[Valgrind-developers] RFC: support scalable vector model / riscv vector

SourceForge Headquarters 1320 Columbia Street Suite 310 San Diego, CA 92101 +1 (858) 422-6466

Hi,

We consider to add RVV/Vector [1] feature in valgrind, there are some 
challenges.
RVV like ARM's SVE [2] programming model, it's scalable/VLA, that means 
the vector length is agnostic.
ARM's SVE is not supported in valgrind :(

There are three major issues in implementing RVV instruction set in 
Valgrind as following:

 1. Scalable vector register width VLENB
 2. Runtime changing property of LMUL and SEW
 3. Lack of proper VEX IR to represent all vector operations

We propose applicable methods to solve 1 and 2. As for 3, we explore 
several possible but maybe imperfect approaches to handle different cases.

We start from 1. As each guest register should be described in 
VEXGuestState struct, the vector registers with scalable width of VLENB 
can be added into VEXGuestState as arrays using an allowable maximum 
length like 2048/4096.

The actual available access range can be determined at Valgrind startup 
time by querying the CPU for its vector capability or some suitable 
setup steps.

To solve problem 2, we are inspired by already-proven techniques in 
QEMU, where translation blocks are broken up when certain critical CSRs 
are set. Because the guest code to IR translation relies on the precise 
value of LMUL/SEW and they may change within a basic block, we can break 
up the basic block each time encountering a vsetvl{i} instruction and 
return to the scheduler to execute the translated code and update 
LMUL/SEW. Accordingly, translation cache management should be refactored 
to detect the changing of LMUL/SEW to invalidate outdated code cache. 
Without losing the generality, the LMUL/SEW should be encoded into an 
ULong flag such that other architectures can leverage this flag to store 
their arch-dependent information. The TTentry struct should also take 
the flag into account no matter insertion or deletion. By doing this, 
the flag carries the newest LMUL/SEW throughout the simulation and can 
be passed to disassemble functions using the VEXArchInfo struct such 
that we can get the real and newest value of LMUL and SEW to facilitate 
our translation.

Also, some architecture-related code should be taken care of. Like 
m_dispatch part, disp_cp_xindir function looks up code cache using 
hardcoded assembly by checking the requested guest state IP and 
translation cache entry address with no more constraints. Many other 
modules should be checked to ensure the in-time update of LMUL/SEW is 
instantly visible to essential parts in Valgrind.
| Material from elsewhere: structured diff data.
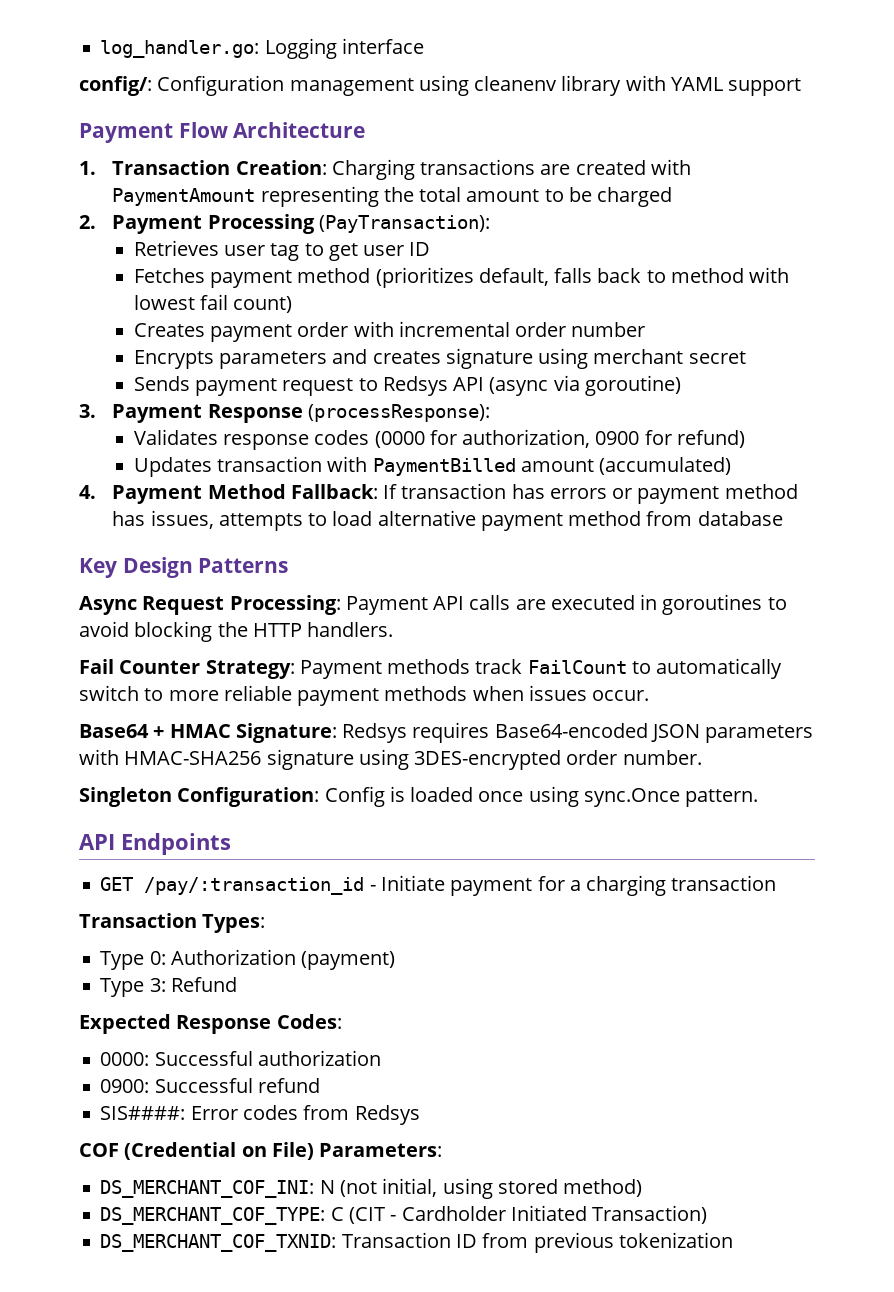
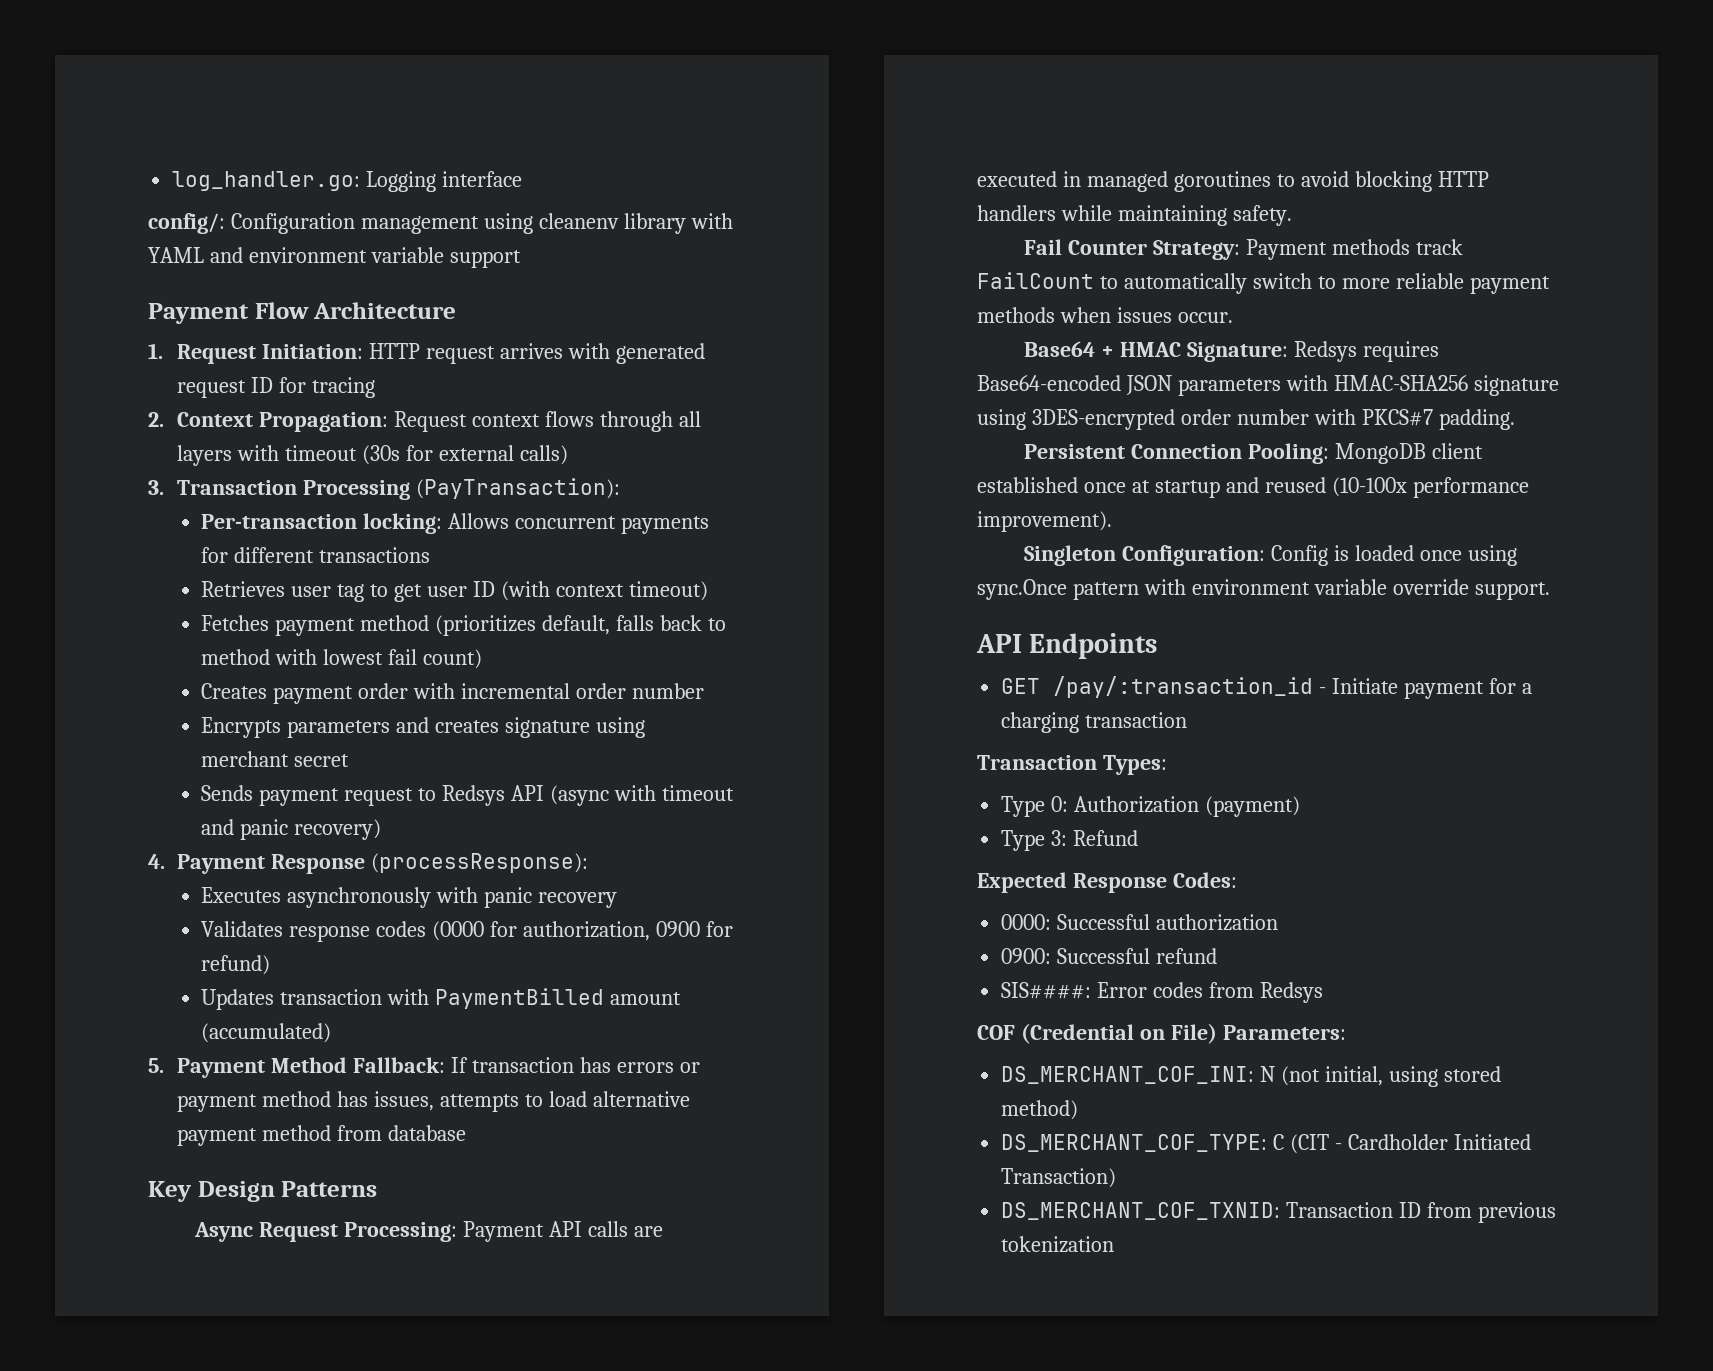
- config/: Configuration management using cleanenv library with YAML support
+ config/: Configuration management using cleanenv library with YAML and environment variable support
- 1. Transaction Creation: Charging transactions are created with PaymentAmount representing the total amount to be charged
- 2. Payment Processing (PayTransaction):
+ 1. Request Initiation: HTTP request arrives with generated request ID for tracing
+ 2. Context Propagation: Request context flows through all layers with timeout (30s for external calls)
+ 3. Transaction Processing (PayTransaction):
+ Per-transaction locking: Allows concurrent payments for different transactions
- Retrieves user tag to get user ID
+ Retrieves user tag to get user ID (with context timeout)
- Sends payment request to Redsys API (async via goroutine)
- 3. Payment Response (processResponse):
+ Sends payment request to Redsys API (async with timeout and panic recovery)
+ 4. Payment Response (processResponse):
+ Executes asynchronously with panic recovery
- 4. Payment Method Fallback: If transaction has errors or payment method has issues, attempts to load alternative payment method from database
+ 5. Payment Method Fallback: If transaction has errors or payment method has issues, attempts to load alternative payment method from database
- Async Request Processing: Payment API calls are executed in goroutines to avoid blocking the HTTP handlers.
+ Async Request Processing: Payment API calls are executed in managed goroutines to avoid blocking HTTP handlers while maintaining safety.
- Base64 + HMAC Signature: Redsys requires Base64-encoded JSON parameters with HMAC-SHA256 signature using 3DES-encrypted order number.
+ Base64 + HMAC Signature: Redsys requires Base64-encoded JSON parameters with HMAC-SHA256 signature using 3DES-encrypted order number with PKCS#7 padding.
+ Persistent Connection Pooling: MongoDB client established once at startup and reused (10-100x performance improvement).
- Singleton Configuration: Config is loaded once using sync.Once pattern.
+ Singleton Configuration: Config is loaded once using sync.Once pattern with environment variable override support.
The last remaining big issue is 3, which we introduce some ad-hoc 
approaches to deal with. We summarize these approaches into three types 
as following:

 1. Break down a vector instruction to scalar VEX IR ops.
 2. Break down a vector instruction to fixed-length VEX IR ops.
 3. Use dirty helpers to realize vector instructions.

The very first method theoretically exists but is probably not 
applicable as the number of IR ops explodes when a large VLENB is 
adopted. Imaging a configuration of VLENB=512, SEW=8, LMUL=8, the VL is 
512 * 8 / 8 = 512, meaning that a single vector instruction turns into 
512 scalar instructions and each scalar instruction would be expanded to 
multiple IRs. To make things worse, the tool instrumentation will insert 
more IRs between adjacent scalar IR ops. As a result, the performance is 
likely to be slowed down thousand times during running a real-world 
application with lots of vector instructions. Therefore, the other two 
methods are more promising and we will discuss them below.
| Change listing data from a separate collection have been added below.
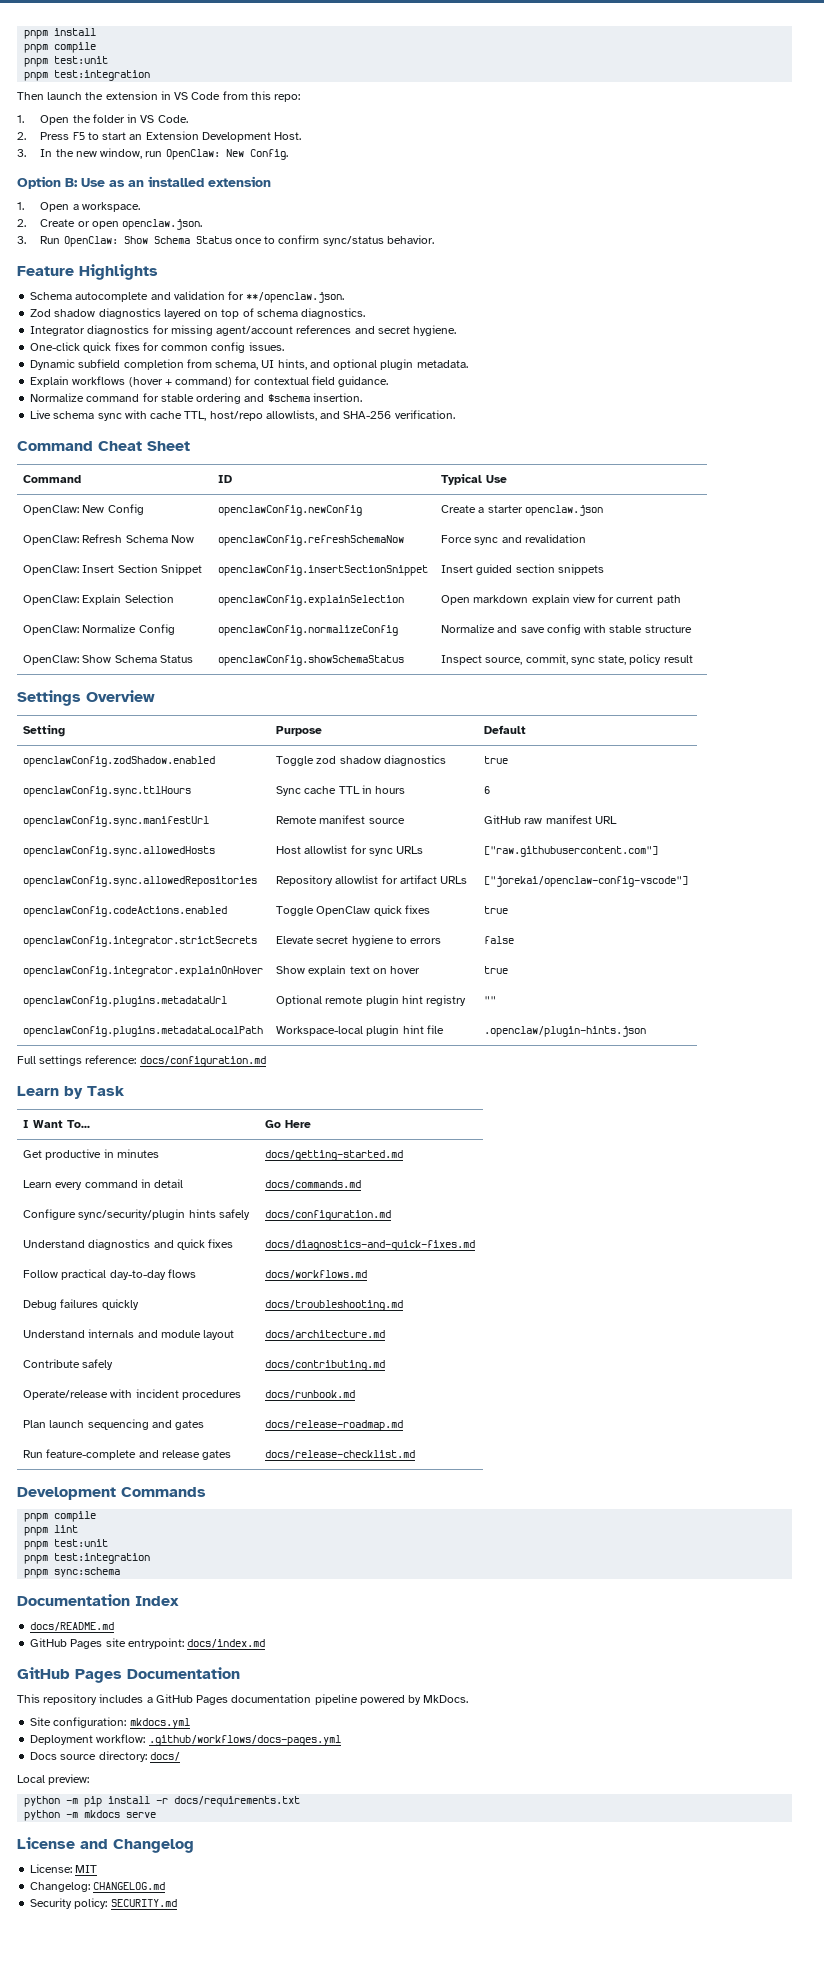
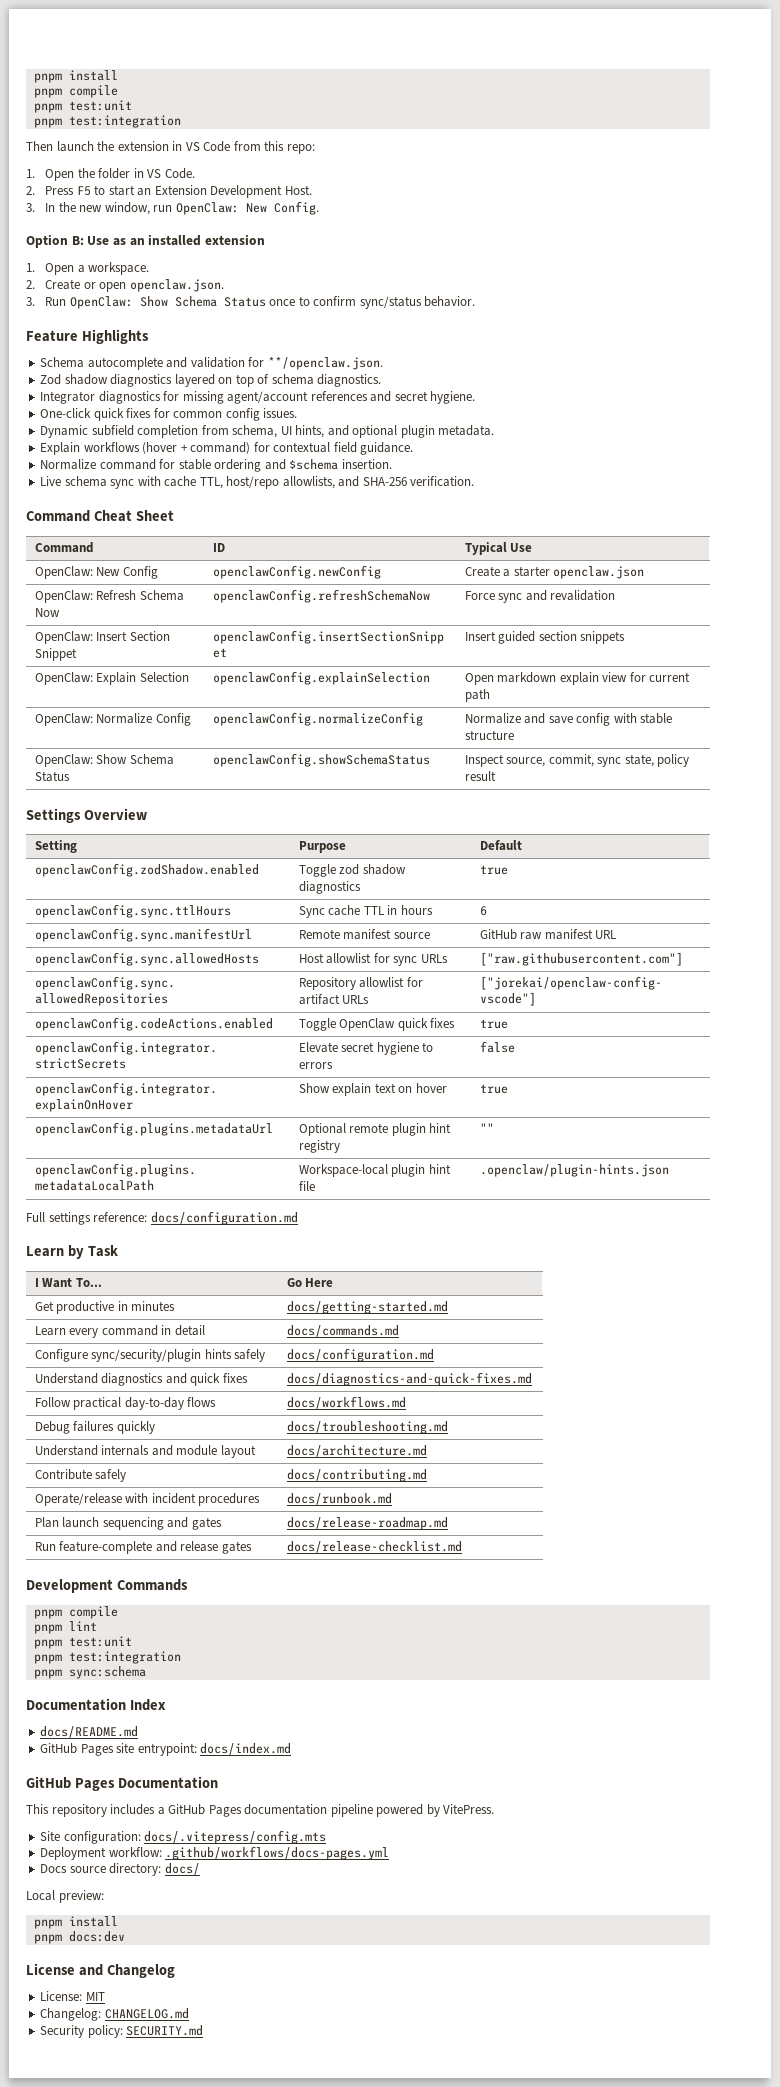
- This repository includes a GitHub Pages documentation pipeline powered by MkDocs.
+ This repository includes a GitHub Pages documentation pipeline powered by VitePress.
- Site configuration: mkdocs.yml
+ Site configuration: docs/.vitepress/config.mts
  Local preview:
- python -m pip install -r docs/requirements.txt
- python -m mkdocs serve
+ pnpm install
+ pnpm docs:dev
2 and 3 are not mutually exclusive as we may choose a suitable method 
from them to implement a vector instruction regarding its concrete 
behavior. To explain these methods in detail, we present some instances 
to illustrate their pros and cons.

In terms of method 2, we have real values of VLENB/LMUL/SEW. The simple 
case is VLENB <= 256 and LMUL=1, where many SIMD IR ops are available 
and can be directly applied to represent vector operations. However, 
even when VLENB is restricted to 128, it still exceeds the maximum SIMD 
width of 256 supported by VEX IR if LMUL>2. Hence, here are two variants 
of method 2 to deal with long vectors:

*2.1*Add more SIMD IR ops such as 1024/2048/4096, and translate vector 
instructions in the granularity of VLENB. Accordingly, VLENB=4096 with 
LMUL=2 is fulfilled by two 4096 SIMD VEX IR ops.

  * *pros*: it encourages VEX backend to generate more compact and
    efficient SIMD code (maybe). Particularly,it accommodatesmask and
    gather/scatter (indexed) instructions by delivering more information
    in IR itself.
  * *cons*: too many new IR ops need to be introduced in VEX as each op
    of different length should implement its add/sub/mul variants. New
    data types to denote long vectors are necessary too, causing
    difficulties in both VEX backend register allocation and tool
    instrumentation.

*2.2*Break down long vectors to multiple repeated SIMD ops. For 
instance, a vadd.vv vector instruction with VLENB=256/LMUL=2/SEW=8 is 
composed of four operators of Iop_Add8x16 type.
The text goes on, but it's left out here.